Air Rifle is shot from an unsupported standing position. Most rifles use compressed air (sometimes CO2 gas) to propel the 4.5mm (.177 inch) calibre pellet the 10m to the target. Rifles have a maximum weight of 5.5kg. Specialised clothing is worn to enhance the stability of the shooting position.
Prone Small-bore Rifle
This is the most stable of the small-bore shooting positions due to the large support area and low center of gravity. It is the entry level discipline for most new club members.
Kneeling Small-bore Rifle
This position has a smaller area of support and a higher centre of gravity than prone, consequently the hold is not as stable. One knee is placed on the ground and the other used to support an elbow, the rifle is then supported in the hand. Shooting from the kneeling position requires much practice and some additional support equipment for the shooter, such as a kneeling roll to go under the instep of the foot which is bent.
Standing Small-bore Rifle
Standing shooting is perhaps the hardest discipline to master as it is the most unstable. The fact that 5 shots are taken at each aiming mark is a good pointer that unlike prone shooting they normally do not all go into the same hole and make scoring difficult.
Lightweight sports rifle became popular after the UK ban on pistol shooting. Using a sporting rifle the shooter fires at the target from a standing position at 20yds. This discipline can be extremely challenging, as it is difficult to hold the rifle steady and centred on the target.
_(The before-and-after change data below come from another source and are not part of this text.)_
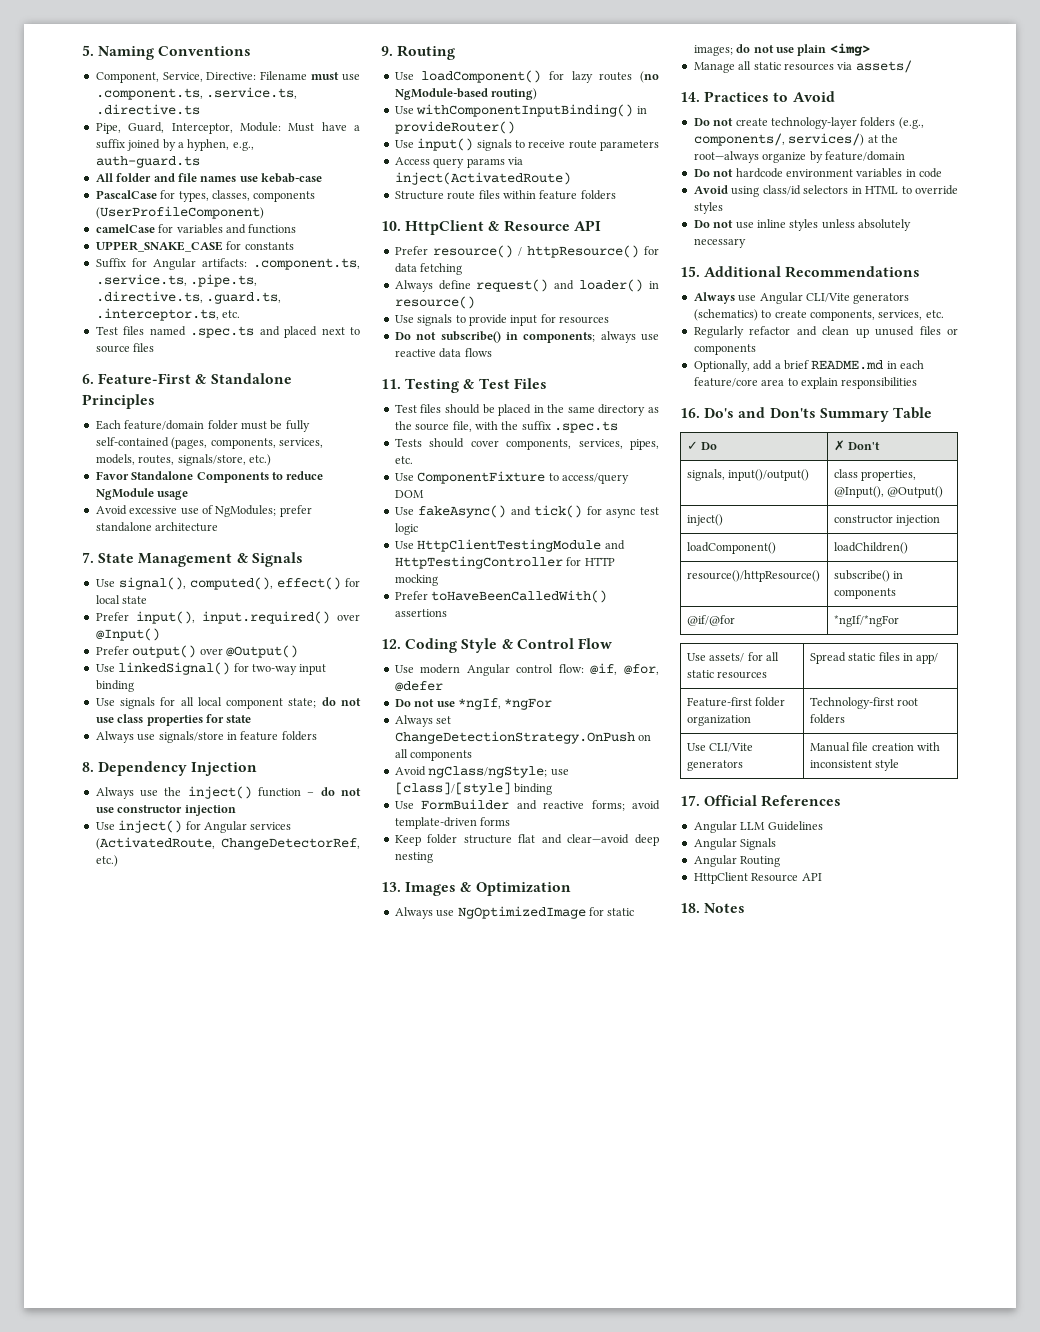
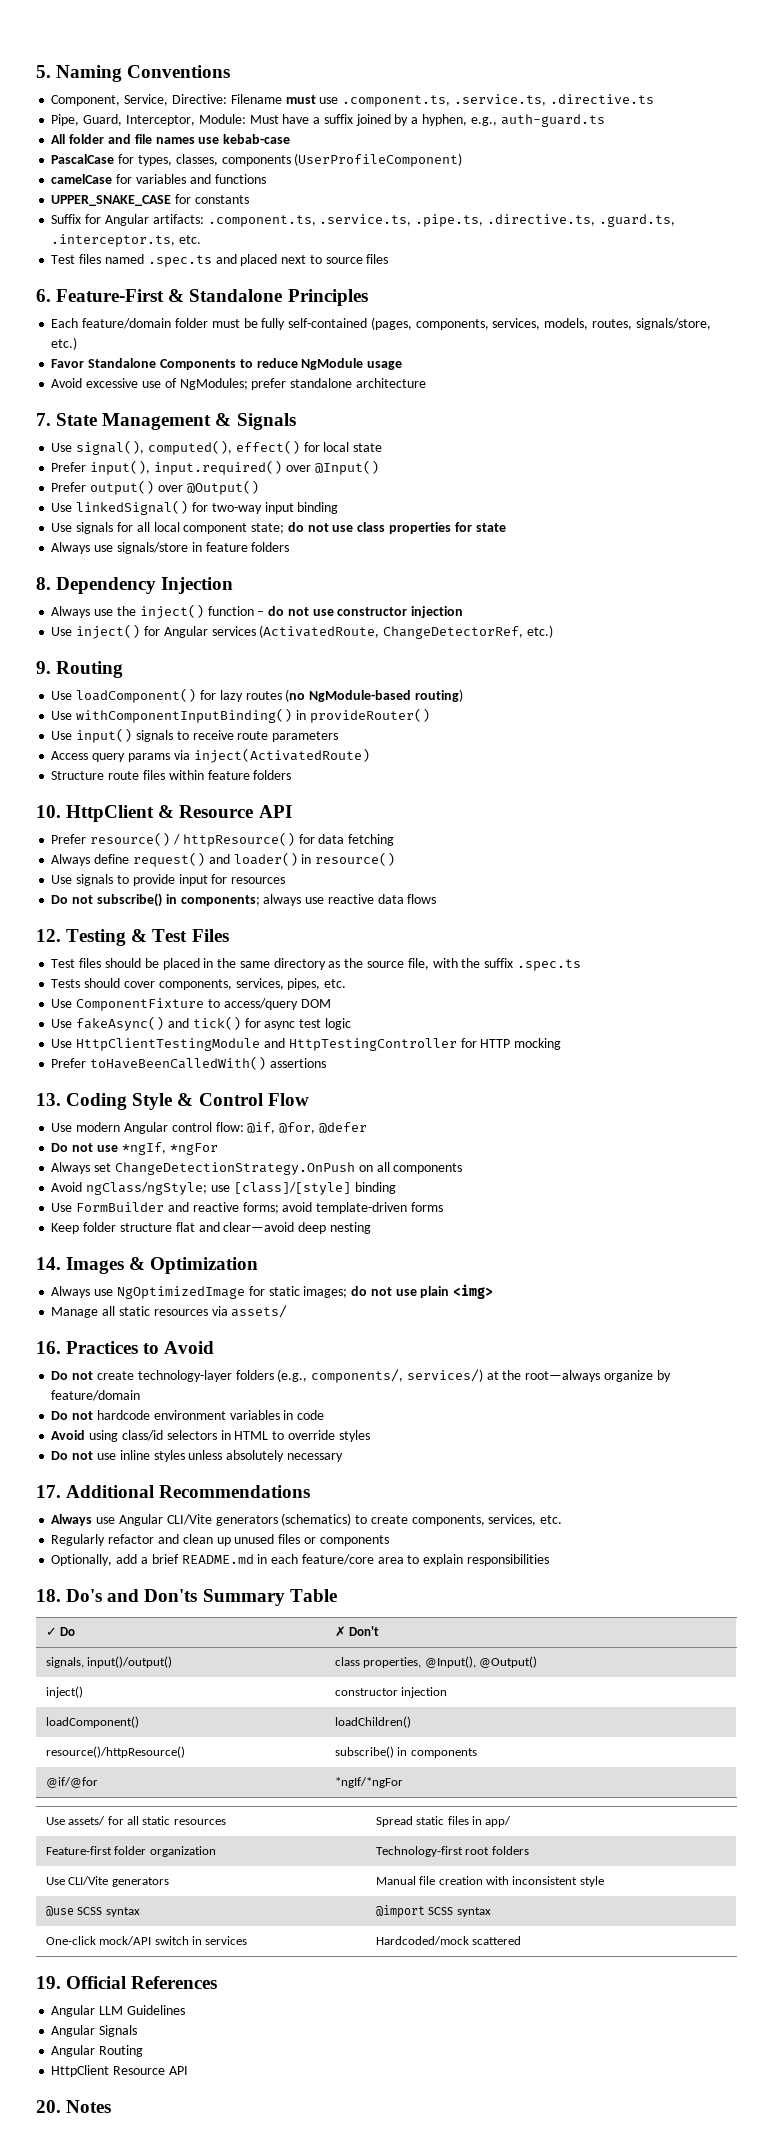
- 11. Testing & Test Files
+ 12. Testing & Test Files
- 12. Coding Style & Control Flow
+ 13. Coding Style & Control Flow
- 13. Images & Optimization
+ 14. Images & Optimization
- 14. Practices to Avoid
+ 16. Practices to Avoid
- 15. Additional Recommendations
+ 17. Additional Recommendations
- 16. Do's and Don'ts Summary Table
+ 18. Do's and Don'ts Summary Table
- 17. Official References
+ @use SCSS syntax | @import SCSS syntax
+ One-click mock/API switch in services | Hardcoded/mock scattered
+ 19. Official References
- 18. Notes
+ 20. Notes

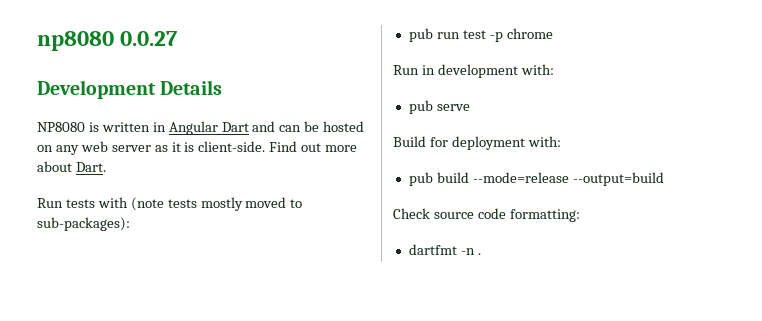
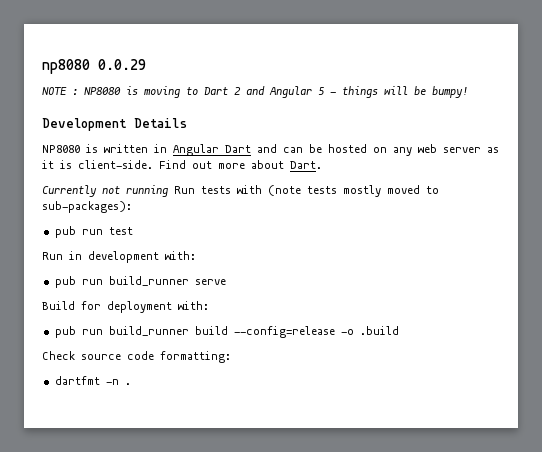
- np8080 0.0.27
+ np8080 0.0.29
+ NOTE : NP8080 is moving to Dart 2 and Angular 5 - things will be bumpy!
- Run tests with (note tests mostly moved to sub-packages):
+ Currently not running Run tests with (note tests mostly moved to sub-packages):
- pub run test -p chrome
+ pub run test
- pub serve
+ pub run build_runner serve
- pub build --mode=release --output=build
+ pub run build_runner build --config=release -o .build

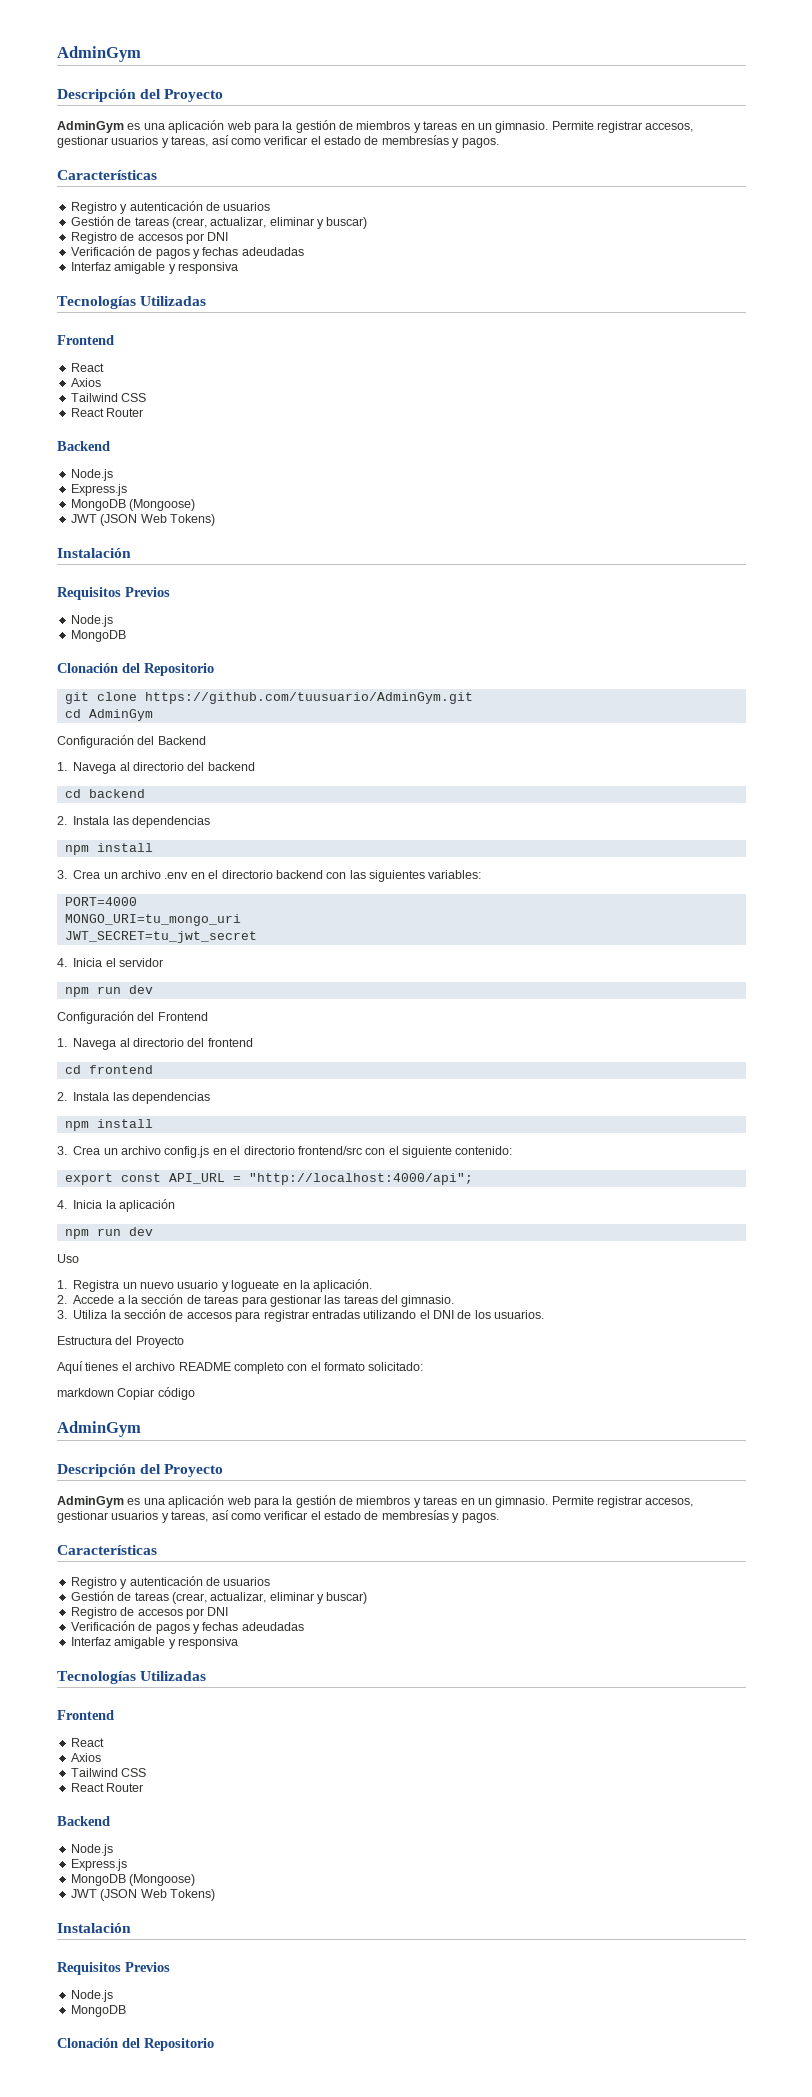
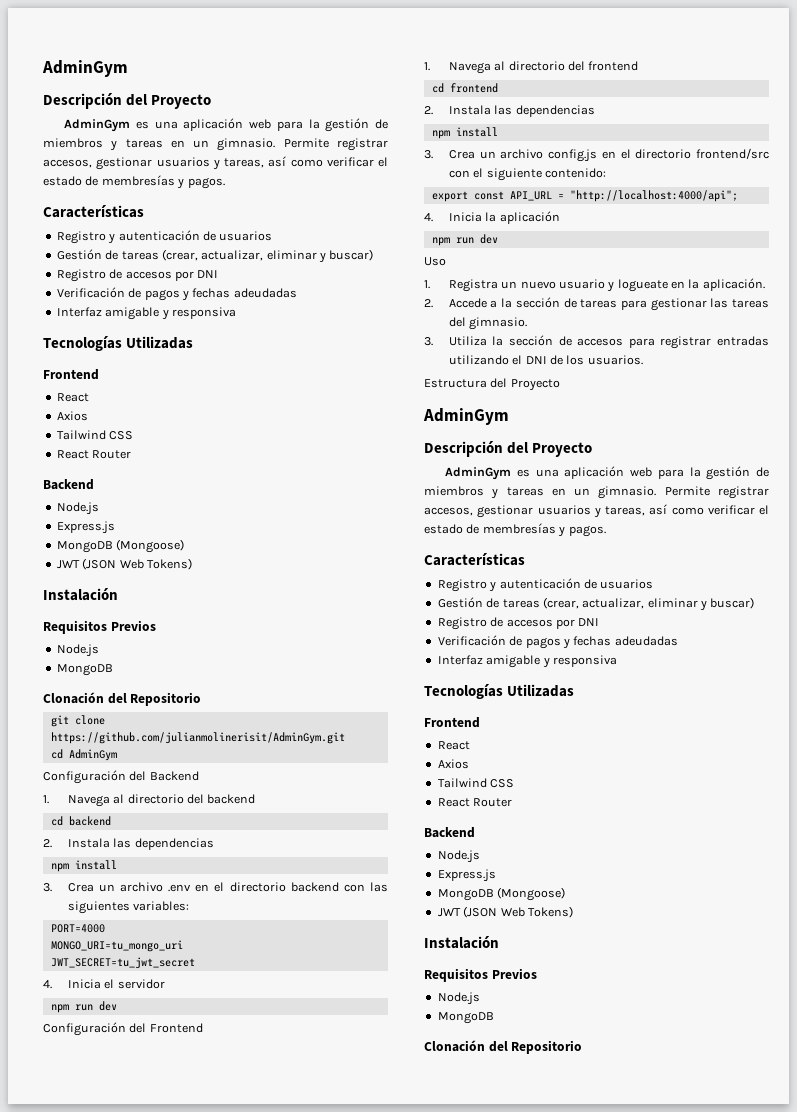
- git clone https://github.com/tuusuario/AdminGym.git
+ git clone https://github.com/julianmolinerisit/AdminGym.git
- Aquí tienes el archivo README completo con el formato solicitado:
- markdown Copiar código

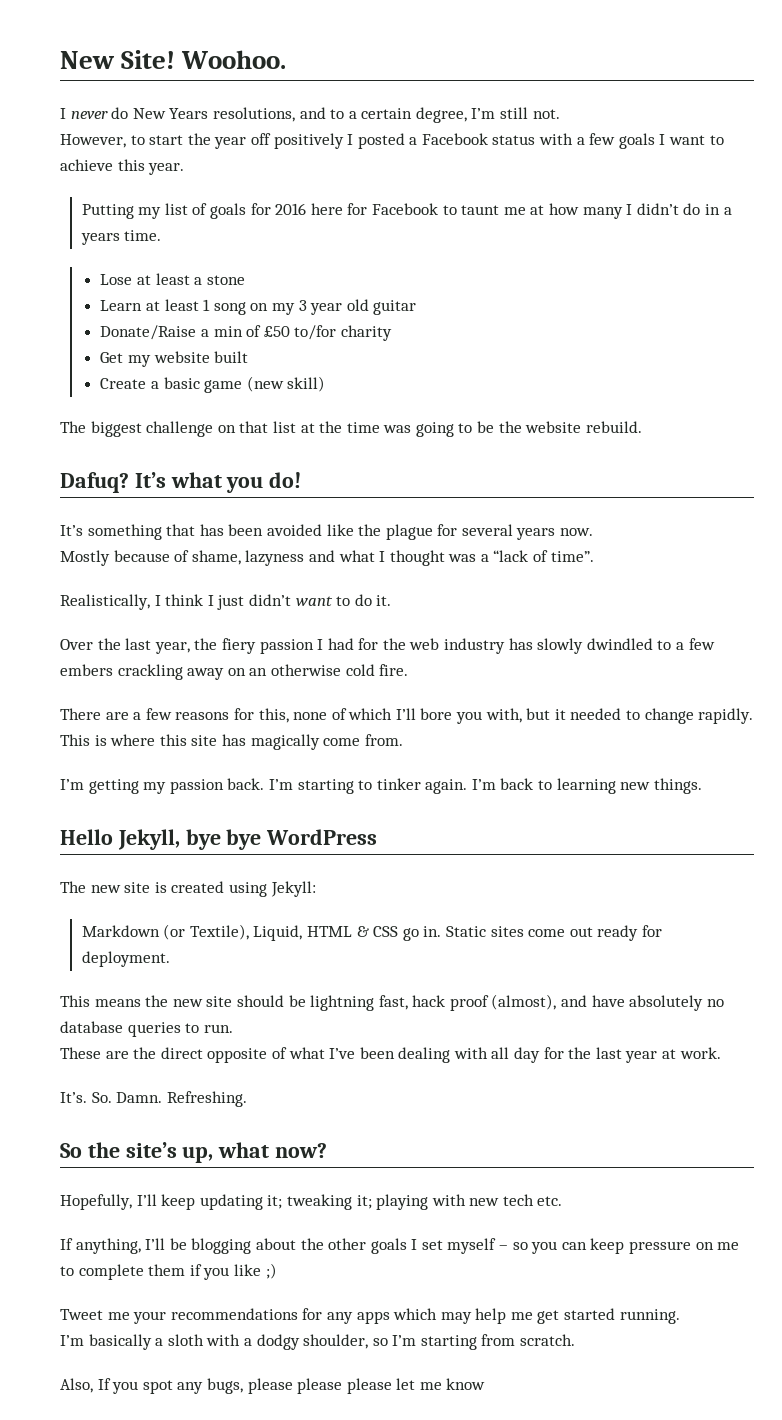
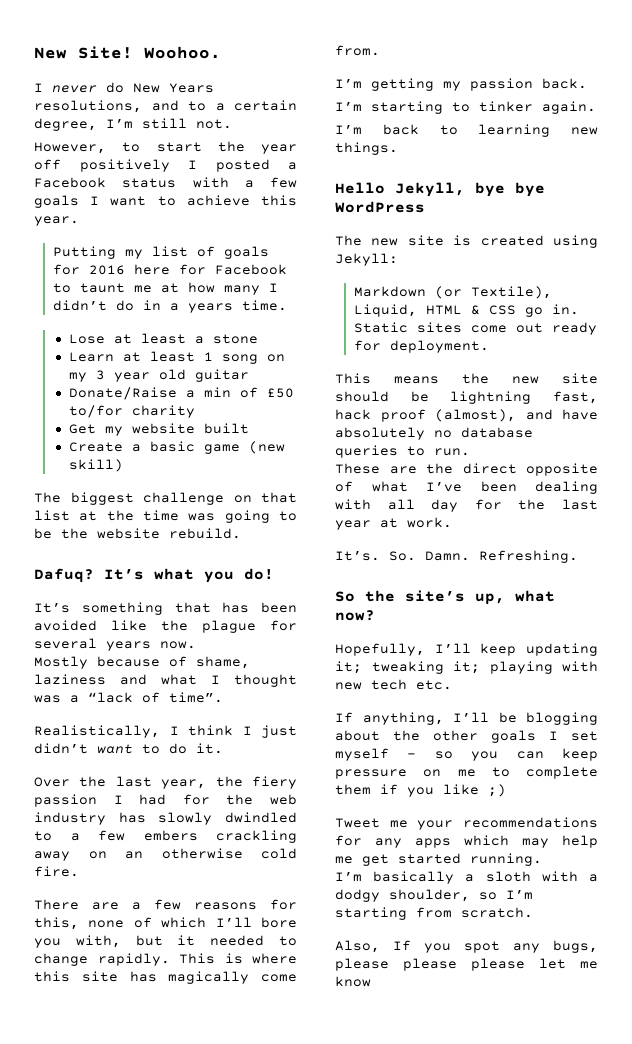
- Mostly because of shame, lazyness and what I thought was a “lack of time”.
+ Mostly because of shame, laziness and what I thought was a “lack of time”.
- I’m getting my passion back. I’m starting to tinker again. I’m back to learning new things.
+ I’m getting my passion back.
+ I’m starting to tinker again.
+ I’m back to learning new things.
Although they differ in size for the different ranges, all targets are black circles with white lines depicting the different scoring rings.
The piece of paper with the target printed on it is known as a 'card'. The actual black circle is known as an aiming mark or more correctly a 'diagram'.
Inward or Outward Gauging
Some cards are scored using 'inward' gauging method, i.e. the edge of the shot hole nearest the centre is used to determine the value. A shot hole has only to touch (not cut) a scoring ring to count the higher value.
Alternatively the 'outward' gauging method is used, i.e. the outer edge of the shot hole that touches a scoring ring counts the lower, not the higher value.
10M Air Rifle target on the left and 10M Air Pistol target on the right.
These targets are scored using 'inward' gauging.
25yrd Small-bore Rifle prone target
On this target one shot is fired at each aiming mark and the total score possible is 100 (a 'ton'). The spot in the centre has no numerical value and is only used as a tie-breaker. The 10 ring is the innermost white circle and these cards are scored using 'outward' gauging.
Due to the round nose type of projectile used, these targets are scored accurately by means of a plug gauge which has a flange the exact diameter of the bullet. The gauge is a push fit in the hole, which closes up after the bullet has passed through the target.
25yrd Small-bore rifle standing target.
On this target five shots are fired at each aiming mark and the total score possible is 100 (a 'ton').
25yrd Small-bore rifle kneeling target.
On this target two shots are fired at each aiming mark and the total score possible is 100 (a 'ton').
20yrd Sporting rifle standing target.
On this target ten shots are fired at the aiming mark and the total score possible is 100 (a 'ton').